[[ Data under study, beginning ]]

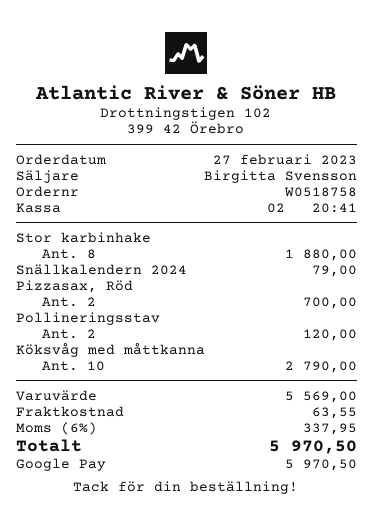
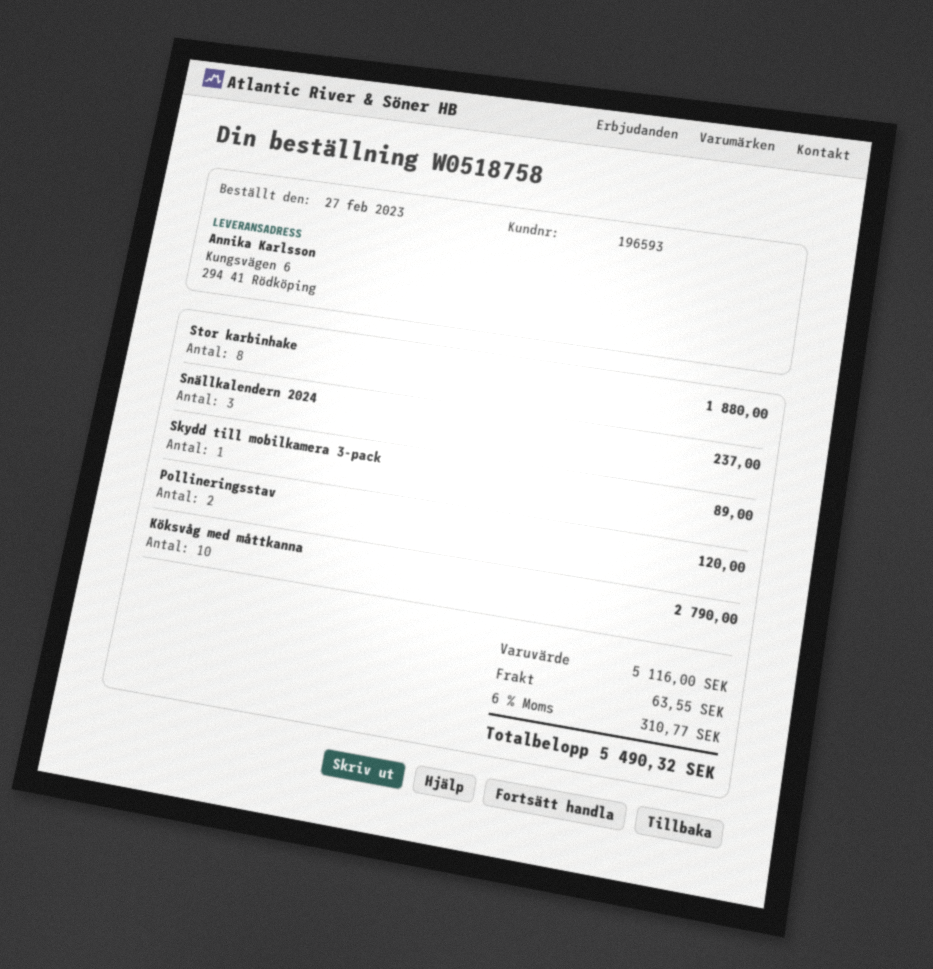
Snällkalendern 2024: 1 for 79.00 -> 3 for 237.00
Pizzasax, Röd: 2 for 700.00 -> none
Skydd till mobilkamera 3-pack: none -> 1 for 89.00
subtotal: 5569.00 -> 5116.00
tax: 6% = 337.95 -> 6% = 310.77
total: 5970.50 -> 5490.32

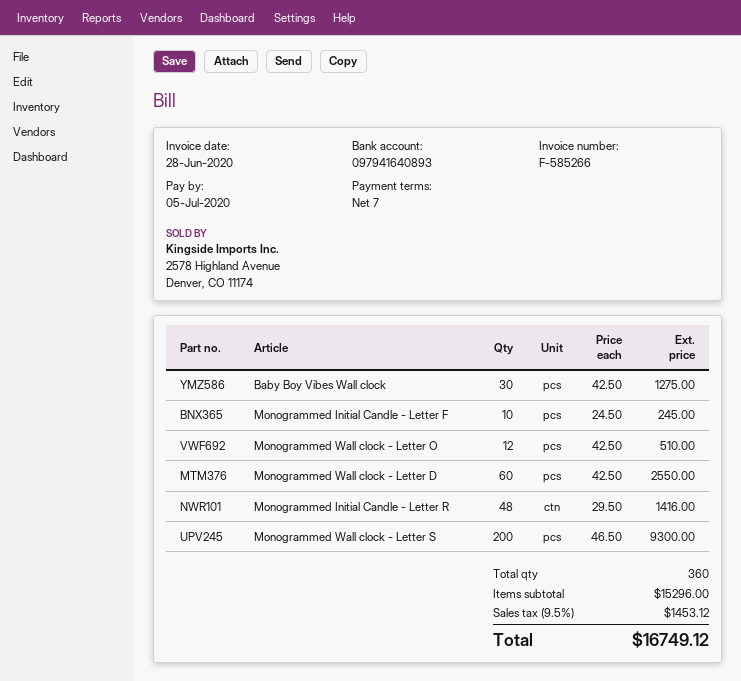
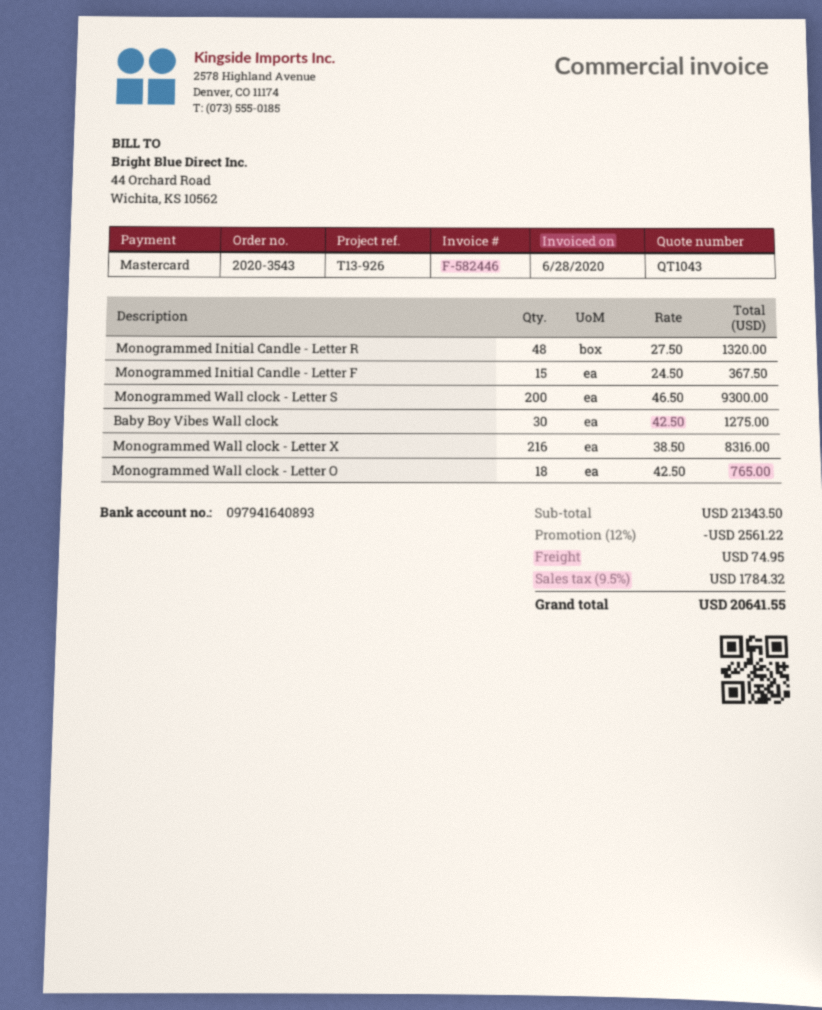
invoice number: F-585266 -> F-582446
Monogrammed Initial Candle - Letter F: 10 x 24.50 = 245.00 -> 15 x 24.50 = 367.50
Monogrammed Wall clock - Letter O: 12 x 42.50 = 510.00 -> 18 x 42.50 = 765.00
Monogrammed Wall clock - Letter D: 60 x 42.50 = 2550.00 -> none
Monogrammed Initial Candle - Letter R: 48 x 29.50 = 1416.00 -> 48 x 27.50 = 1320.00
Monogrammed Wall clock - Letter X: none -> 216 x 38.50 = 8316.00
subtotal: 15296.00 -> 21343.50
discount: none -> 12% = 2561.22
shipping: none -> 74.95
tax: 9.5% = 1453.12 -> 9.5% = 1784.32
total: 16749.12 -> 20641.55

[[ Data under study, end ]]

_Task to carry out_
Nothing is needed beyond an exact transcription of the lines from the one containing "Pizzasax, Röd: 2 for 700.00 -> none" to the end of the entries above, with the pictures omitted.

_Expected answer_
Pizzasax, Röd: 2 for 700.00 -> none
Skydd till mobilkamera 3-pack: none -> 1 for 89.00
subtotal: 5569.00 -> 5116.00
tax: 6% = 337.95 -> 6% = 310.77
total: 5970.50 -> 5490.32

invoice number: F-585266 -> F-582446
Monogrammed Initial Candle - Letter F: 10 x 24.50 = 245.00 -> 15 x 24.50 = 367.50
Monogrammed Wall clock - Letter O: 12 x 42.50 = 510.00 -> 18 x 42.50 = 765.00
Monogrammed Wall clock - Letter D: 60 x 42.50 = 2550.00 -> none
Monogrammed Initial Candle - Letter R: 48 x 29.50 = 1416.00 -> 48 x 27.50 = 1320.00
Monogrammed Wall clock - Letter X: none -> 216 x 38.50 = 8316.00
subtotal: 15296.00 -> 21343.50
discount: none -> 12% = 2561.22
shipping: none -> 74.95
tax: 9.5% = 1453.12 -> 9.5% = 1784.32
total: 16749.12 -> 20641.55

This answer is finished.